How should India grow? Does ‘growth’ have the same meaning for everyone whether in the cities or resource-rich hinterland? Do growth and displacement of natives compulsorily go hand in hand? For India to grow what is needed more – preserving tribal way of life of its natives or exploiting the resource-rich lands they inhabit? What if their grievances create hurdles in the path of growth?
Author Rohit Prasad in ‘Blood Red River’ has chosen the troubled landscape of Bastar in southern Chhattisgarh to understand how the Indian state is answering these questions.
Located in the heart of the country, the state of Chhattisgarh means many things depending on which side one is looking at. A politically and financially stable state, a state with perhaps the richest resources both in terms of mineral and bio-diversity in the country, a state with nearly 44 per cent of its territory covered by forests, a state which has over 30 per cent of its population coming from a vibrant variety of tribes or a state locked in a brutal embrace with a rebellion which refuses to ebb even after fifty years of its emergence.
The rebels, members of the outlawed Communist Party of India (Maoist), seek to violently overthrow parliamentary democracy which they believe is a sham. The response of the government hinges on quelling the rebellion with its armed might and addressing the needs of the masses by the means of development.

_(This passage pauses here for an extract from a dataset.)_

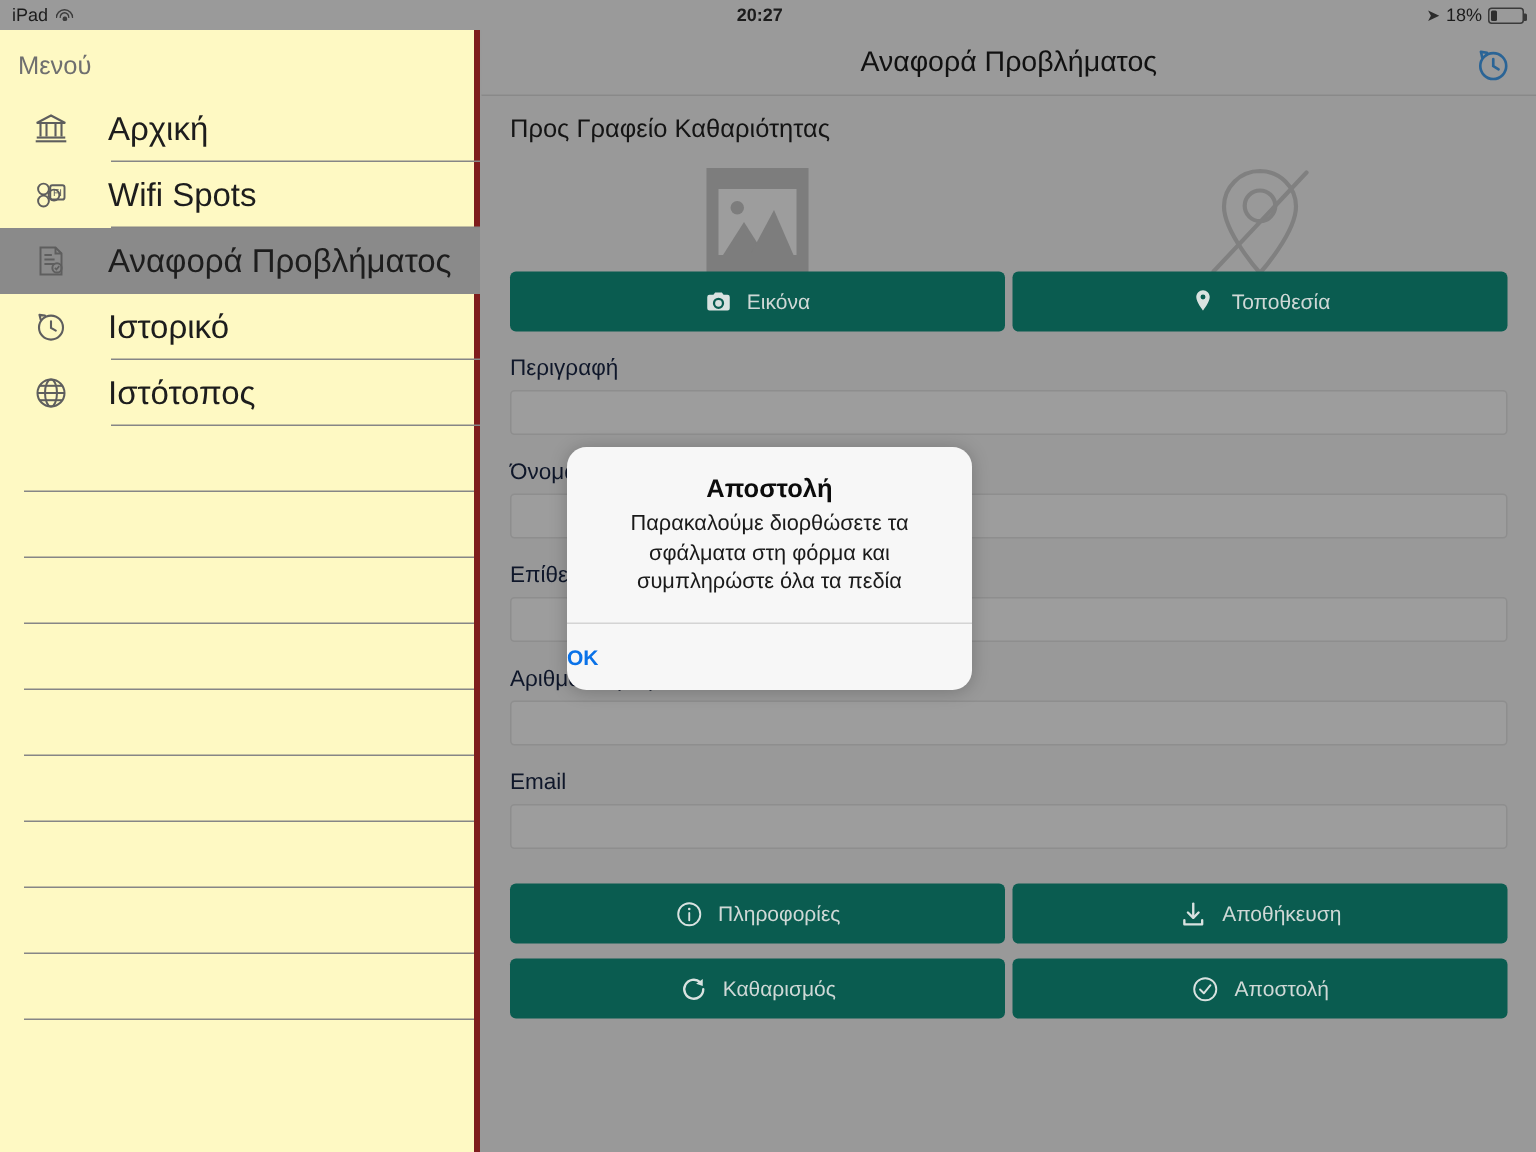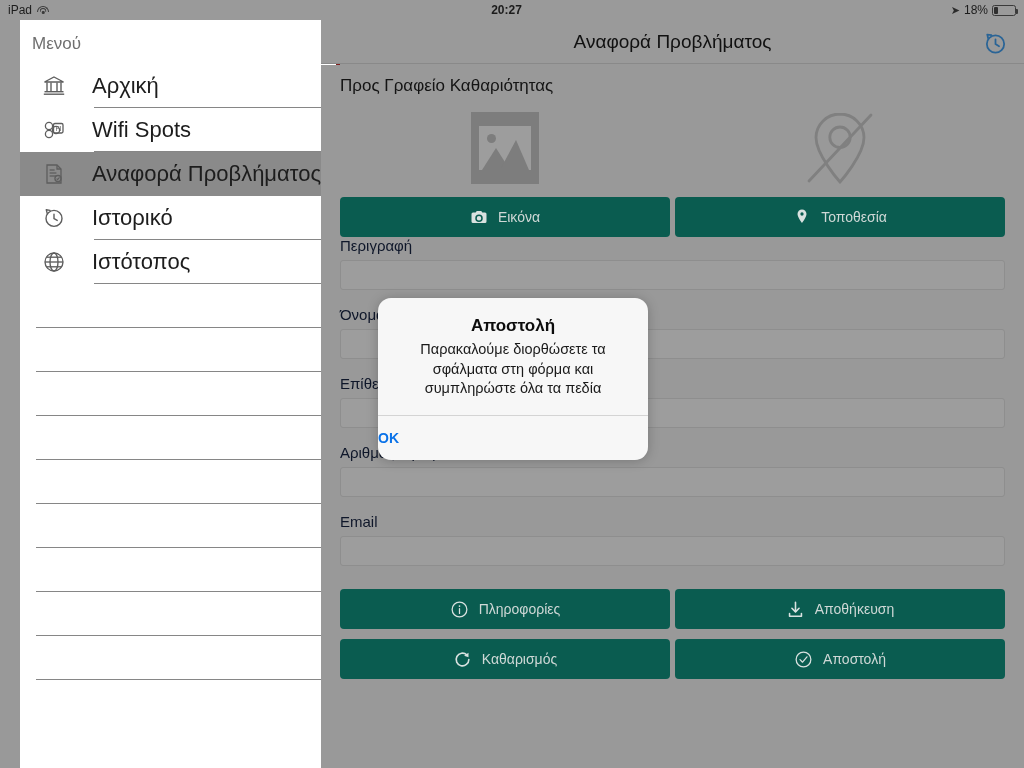"Μενού" #sidebar { background: #ffffff -> #fef9c3; margin-left: 20px -> none }
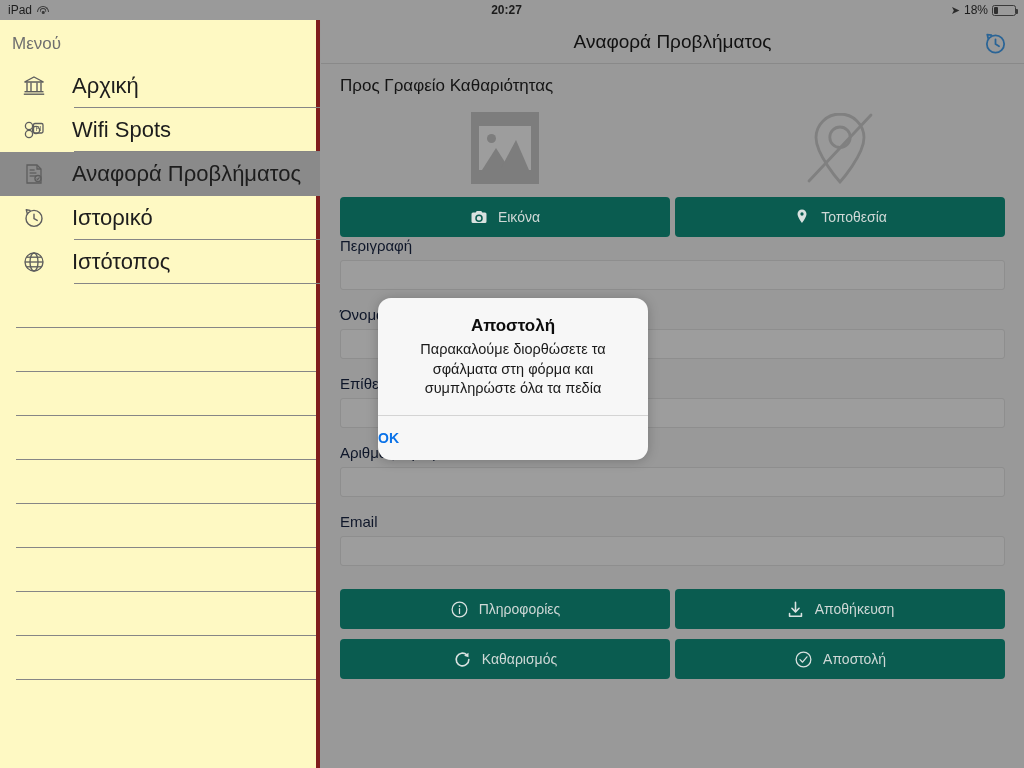"Εικόνα" div.btn-row { top: 132px -> 116px }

The armed struggle is visible and chronicled. In comparison, the politics of development, supposed to exemplify in myriad ways the healing touch of an absent state, remains hard to track, harder to grasp. Touted as ‘a journey into the heart of India’s development conflict’, the book stands out for its focus.
Divided into sections segregated by short chapters within, the book is a sincere attempt at providing the reader with the understanding of a topic which can hardly be termed easy. A largely smooth and uninterrupted flow does emerge as the author switches between anecdotes, damning data dug from a multitude of reports, the annals of history, regulations governing the relationship between tribes and their home, the forest, the vibrant hope of a promising economy, the industrial lure of exploiting a resource-rich territory, instances of flawed ‘development’ and a society eclipsed by the shadow of the conflict which has consumed over 12000 lives. On offer are solid glimpses into the unholy nexus that exists on the ground between the government, the insurgents and the private sector which works to perpetuate the conflict at the expense of the locals.
Interestingly, as the author, a business school professor based out of Gurugram, admits, he’d initially set out to analyse a different subject before stumbling upon something ‘far more complex’ and ‘fundamental’ which led him to write this book.
Rohit Prasad’s ground reporting from the affected region ensures the reader is exposed to the colour, the festivals, the customs as also the difficult path tribes find themselves treading and how there is corrosion of that timeless society underway as a result. Aptly captured case studies make the reader aware of the lost lives of faultless, promising youngsters in the region.
On the flip side, there are times when the narrative shifts from story-telling to either philosophy or sweeping generalisations. Then there are outlandish claims like where the author says the US Army special forces supported Indian armed police in 2009 offensive against the Maoists! There are also times when objective analysis turns subjective. However, the biggest drawback that book suffers from is the lack of a direct Maoist voice. Scrutinising their ‘developmental works’ in their ‘janatana sarkar’ (local government in areas they term liberated) and their model would have added to the book’s effort by making two sides of the divide clear and visible to the reader.
To conclude, ‘Blood Red River’ is an introduction into a less dimension in the debate over development. Few understand that it is also essential.